Hyo-shin’s anger was rapidly slipping through his fingers, so he used the last of it to bow. “I wish you well, Father.”
He straightened up and turned to leave.
“Don’t you dare walk out of here, Lee Hyo-shin!”
He spent twenty minutes in the lobby bathroom of the Lotte Hotel, bent over the toilet in the furthest stall, repeatedly vomiting bile. When he ran out of that, he dry heaved until his abdomen ached. His legs were too weak to support him properly the first time he tried to stand up, so Hyo-shin braced himself on the toilet seat, closed his eyes, and tried to regain his strength.
It took several minutes until he was certain he was well enough to exit the stall, but he didn’t leave the bathroom until after he rinsed out his mouth as best he could. His throat still burned, so he drank as much water as he thought he could handle. It sloshed around in his empty stomach, but deep breaths through his nose helped quell the nausea enough that he could walk out.
The smarter decision would be to hail a taxi, but Hyo-shin didn’t want to leave his car in the hotel parking lot over the weekend. He had barely put his seatbelt on when his phone rang.
It was his mother. She wouldn’t have called at this time normally, which meant that his father had already told her what happened. He flirted with the idea of not answering, just as he had ignored all of her previous calls the last few days. But his mother deserved to hear the news directly from him as well.
“It’s me,” Hyo-shin said. He closed his eyes and tipped his head back against the headrest. His heartbeat was still uneven, and his throat throbbed with a dull ache. “I’d appreciate it if you didn’t yell at me. I’m about to drive. I’m also not going to law school, for the record.”
“Hyo-shin, come straight home. Your father—” She cut herself off, like she had lost track of what she was going to say.
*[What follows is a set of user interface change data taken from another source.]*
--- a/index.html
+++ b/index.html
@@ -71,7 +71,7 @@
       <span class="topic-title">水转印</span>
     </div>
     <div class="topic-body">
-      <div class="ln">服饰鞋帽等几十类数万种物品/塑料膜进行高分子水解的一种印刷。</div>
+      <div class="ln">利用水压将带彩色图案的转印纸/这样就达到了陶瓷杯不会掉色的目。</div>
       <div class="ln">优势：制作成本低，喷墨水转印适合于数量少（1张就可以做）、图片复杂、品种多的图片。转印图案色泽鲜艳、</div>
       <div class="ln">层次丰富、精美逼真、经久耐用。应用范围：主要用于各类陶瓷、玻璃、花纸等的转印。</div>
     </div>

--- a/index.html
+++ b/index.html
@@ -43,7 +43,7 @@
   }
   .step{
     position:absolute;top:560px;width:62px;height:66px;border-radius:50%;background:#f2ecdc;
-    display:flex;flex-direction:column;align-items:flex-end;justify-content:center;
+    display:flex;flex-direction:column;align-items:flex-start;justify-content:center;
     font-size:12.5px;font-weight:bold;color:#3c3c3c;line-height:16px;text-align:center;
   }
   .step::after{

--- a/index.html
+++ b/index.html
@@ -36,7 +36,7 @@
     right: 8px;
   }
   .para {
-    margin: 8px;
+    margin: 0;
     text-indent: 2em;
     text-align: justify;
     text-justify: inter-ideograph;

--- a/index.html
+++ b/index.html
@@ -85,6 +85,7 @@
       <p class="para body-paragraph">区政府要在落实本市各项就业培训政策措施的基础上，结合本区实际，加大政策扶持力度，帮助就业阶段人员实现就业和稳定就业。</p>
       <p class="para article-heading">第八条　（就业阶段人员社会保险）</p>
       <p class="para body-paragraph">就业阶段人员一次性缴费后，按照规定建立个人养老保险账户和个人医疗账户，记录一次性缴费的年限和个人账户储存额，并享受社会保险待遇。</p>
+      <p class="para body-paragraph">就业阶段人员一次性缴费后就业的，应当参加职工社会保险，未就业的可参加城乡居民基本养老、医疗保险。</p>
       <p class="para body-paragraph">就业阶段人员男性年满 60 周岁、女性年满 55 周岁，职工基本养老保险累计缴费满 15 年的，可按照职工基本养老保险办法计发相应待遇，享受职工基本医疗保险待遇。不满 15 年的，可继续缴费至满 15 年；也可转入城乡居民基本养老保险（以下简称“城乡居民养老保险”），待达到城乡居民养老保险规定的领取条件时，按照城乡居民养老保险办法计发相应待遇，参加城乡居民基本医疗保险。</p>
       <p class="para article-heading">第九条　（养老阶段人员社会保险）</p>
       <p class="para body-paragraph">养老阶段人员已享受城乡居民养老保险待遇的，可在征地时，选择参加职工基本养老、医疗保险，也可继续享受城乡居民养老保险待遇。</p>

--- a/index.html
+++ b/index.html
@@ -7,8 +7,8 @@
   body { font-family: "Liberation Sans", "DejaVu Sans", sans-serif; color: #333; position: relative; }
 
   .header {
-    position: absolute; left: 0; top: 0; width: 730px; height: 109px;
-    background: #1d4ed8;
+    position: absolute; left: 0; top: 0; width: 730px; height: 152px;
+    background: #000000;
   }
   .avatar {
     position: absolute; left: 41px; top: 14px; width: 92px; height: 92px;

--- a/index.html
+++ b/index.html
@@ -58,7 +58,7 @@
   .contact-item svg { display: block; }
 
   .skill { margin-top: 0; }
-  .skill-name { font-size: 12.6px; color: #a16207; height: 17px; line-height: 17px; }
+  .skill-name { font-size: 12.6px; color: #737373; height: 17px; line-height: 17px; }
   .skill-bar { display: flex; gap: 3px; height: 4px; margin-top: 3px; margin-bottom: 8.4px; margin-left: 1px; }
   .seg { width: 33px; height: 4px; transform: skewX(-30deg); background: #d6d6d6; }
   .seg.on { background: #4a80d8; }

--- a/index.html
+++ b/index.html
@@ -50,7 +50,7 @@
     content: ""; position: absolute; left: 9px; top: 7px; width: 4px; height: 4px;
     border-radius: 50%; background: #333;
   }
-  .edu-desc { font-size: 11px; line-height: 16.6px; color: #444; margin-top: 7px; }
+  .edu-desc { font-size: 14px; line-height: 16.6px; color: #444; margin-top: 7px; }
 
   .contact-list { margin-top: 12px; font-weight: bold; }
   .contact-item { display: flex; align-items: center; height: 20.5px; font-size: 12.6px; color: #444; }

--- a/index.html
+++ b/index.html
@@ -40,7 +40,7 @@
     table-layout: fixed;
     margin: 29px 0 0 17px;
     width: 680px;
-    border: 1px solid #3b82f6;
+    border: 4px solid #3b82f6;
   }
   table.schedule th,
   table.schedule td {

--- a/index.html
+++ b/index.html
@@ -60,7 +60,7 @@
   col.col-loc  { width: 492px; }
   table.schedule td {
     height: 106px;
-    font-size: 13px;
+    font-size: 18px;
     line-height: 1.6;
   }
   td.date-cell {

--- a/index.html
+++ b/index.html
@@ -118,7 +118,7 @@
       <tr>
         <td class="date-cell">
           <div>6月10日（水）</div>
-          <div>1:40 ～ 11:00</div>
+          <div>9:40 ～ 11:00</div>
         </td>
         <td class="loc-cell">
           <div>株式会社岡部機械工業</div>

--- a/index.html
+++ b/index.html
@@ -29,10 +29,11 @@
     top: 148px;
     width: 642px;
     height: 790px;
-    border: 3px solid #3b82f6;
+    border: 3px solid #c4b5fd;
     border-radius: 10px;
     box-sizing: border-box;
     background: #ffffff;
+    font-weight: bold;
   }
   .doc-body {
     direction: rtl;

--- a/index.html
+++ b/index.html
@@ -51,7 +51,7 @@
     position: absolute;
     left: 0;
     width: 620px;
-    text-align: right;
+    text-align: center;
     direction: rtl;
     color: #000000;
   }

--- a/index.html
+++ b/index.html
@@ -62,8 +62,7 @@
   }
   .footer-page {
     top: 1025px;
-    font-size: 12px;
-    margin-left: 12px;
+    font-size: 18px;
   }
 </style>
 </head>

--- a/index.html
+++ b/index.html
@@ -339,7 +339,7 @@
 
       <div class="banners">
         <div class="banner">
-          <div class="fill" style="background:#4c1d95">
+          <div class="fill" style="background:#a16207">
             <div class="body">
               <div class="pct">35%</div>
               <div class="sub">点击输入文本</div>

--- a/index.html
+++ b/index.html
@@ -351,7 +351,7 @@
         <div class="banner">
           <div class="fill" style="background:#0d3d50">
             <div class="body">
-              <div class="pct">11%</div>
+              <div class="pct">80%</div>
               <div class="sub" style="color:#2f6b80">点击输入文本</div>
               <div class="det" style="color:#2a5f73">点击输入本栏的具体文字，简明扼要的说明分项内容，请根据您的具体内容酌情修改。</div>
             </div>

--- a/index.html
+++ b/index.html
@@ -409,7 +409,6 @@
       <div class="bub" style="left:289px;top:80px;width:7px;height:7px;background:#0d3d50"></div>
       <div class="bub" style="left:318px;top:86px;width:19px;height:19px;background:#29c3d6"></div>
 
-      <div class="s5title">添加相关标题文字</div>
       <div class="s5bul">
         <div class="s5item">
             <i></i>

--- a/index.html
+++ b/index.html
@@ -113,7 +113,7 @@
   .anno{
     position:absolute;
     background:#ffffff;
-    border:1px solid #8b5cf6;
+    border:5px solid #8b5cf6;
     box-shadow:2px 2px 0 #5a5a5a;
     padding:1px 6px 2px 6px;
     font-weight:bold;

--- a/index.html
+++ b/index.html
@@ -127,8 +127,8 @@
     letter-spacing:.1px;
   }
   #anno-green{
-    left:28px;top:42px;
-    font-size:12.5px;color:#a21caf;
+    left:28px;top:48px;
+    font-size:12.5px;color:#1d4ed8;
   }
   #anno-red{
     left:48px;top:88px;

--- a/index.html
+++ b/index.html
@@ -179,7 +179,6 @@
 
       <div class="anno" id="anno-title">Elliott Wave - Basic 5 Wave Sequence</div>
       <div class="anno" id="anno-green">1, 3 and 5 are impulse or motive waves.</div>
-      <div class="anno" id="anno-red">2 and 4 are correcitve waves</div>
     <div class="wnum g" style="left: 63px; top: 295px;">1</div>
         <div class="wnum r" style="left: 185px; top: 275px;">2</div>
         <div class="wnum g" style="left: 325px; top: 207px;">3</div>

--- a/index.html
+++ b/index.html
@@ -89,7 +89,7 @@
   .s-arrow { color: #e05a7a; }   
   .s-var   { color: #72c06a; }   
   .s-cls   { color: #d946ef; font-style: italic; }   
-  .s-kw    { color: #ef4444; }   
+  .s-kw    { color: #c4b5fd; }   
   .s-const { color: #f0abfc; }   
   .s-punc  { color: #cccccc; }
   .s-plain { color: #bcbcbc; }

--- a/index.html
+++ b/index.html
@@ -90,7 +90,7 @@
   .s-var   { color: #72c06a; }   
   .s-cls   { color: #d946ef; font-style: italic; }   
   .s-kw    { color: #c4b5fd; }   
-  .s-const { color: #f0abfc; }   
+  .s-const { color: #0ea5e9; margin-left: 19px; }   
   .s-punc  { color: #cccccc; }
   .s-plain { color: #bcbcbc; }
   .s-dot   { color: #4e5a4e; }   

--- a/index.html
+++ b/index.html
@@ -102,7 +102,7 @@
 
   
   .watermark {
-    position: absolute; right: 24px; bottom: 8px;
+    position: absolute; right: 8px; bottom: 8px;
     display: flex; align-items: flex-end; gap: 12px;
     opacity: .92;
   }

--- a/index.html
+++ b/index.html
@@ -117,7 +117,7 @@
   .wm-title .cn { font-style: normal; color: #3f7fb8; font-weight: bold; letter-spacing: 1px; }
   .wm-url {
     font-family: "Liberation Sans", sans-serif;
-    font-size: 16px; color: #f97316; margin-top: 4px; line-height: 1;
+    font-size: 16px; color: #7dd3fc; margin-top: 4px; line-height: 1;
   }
He didn’t laugh, if only because it wasn’t the first time in his life that his mother had talked right past his objections. His eyes started to burn, and he pressed his free hand over them, like this was simply a case of being overtired and a few minutes of keeping his eyes shut would solve the problem. “I’m not going to, Mother. I have to go to the production office to pick up and deliver a camera, and then I’m filming through Monday.”
“I don’t care. You need to come home right now.”
His anger had abandoned him along with most of the acid in his stomach. “Can I have your blessing?”
“Hyo-shin, we need to talk.”
“I’ll take that as a no, then.” He let out a long, shaky breath. “I wish you well, Mother.”
Hyo-shin shut off his phone, opened his eyes, and started up his car. He had to wait for a few minutes until he could see well enough to drive.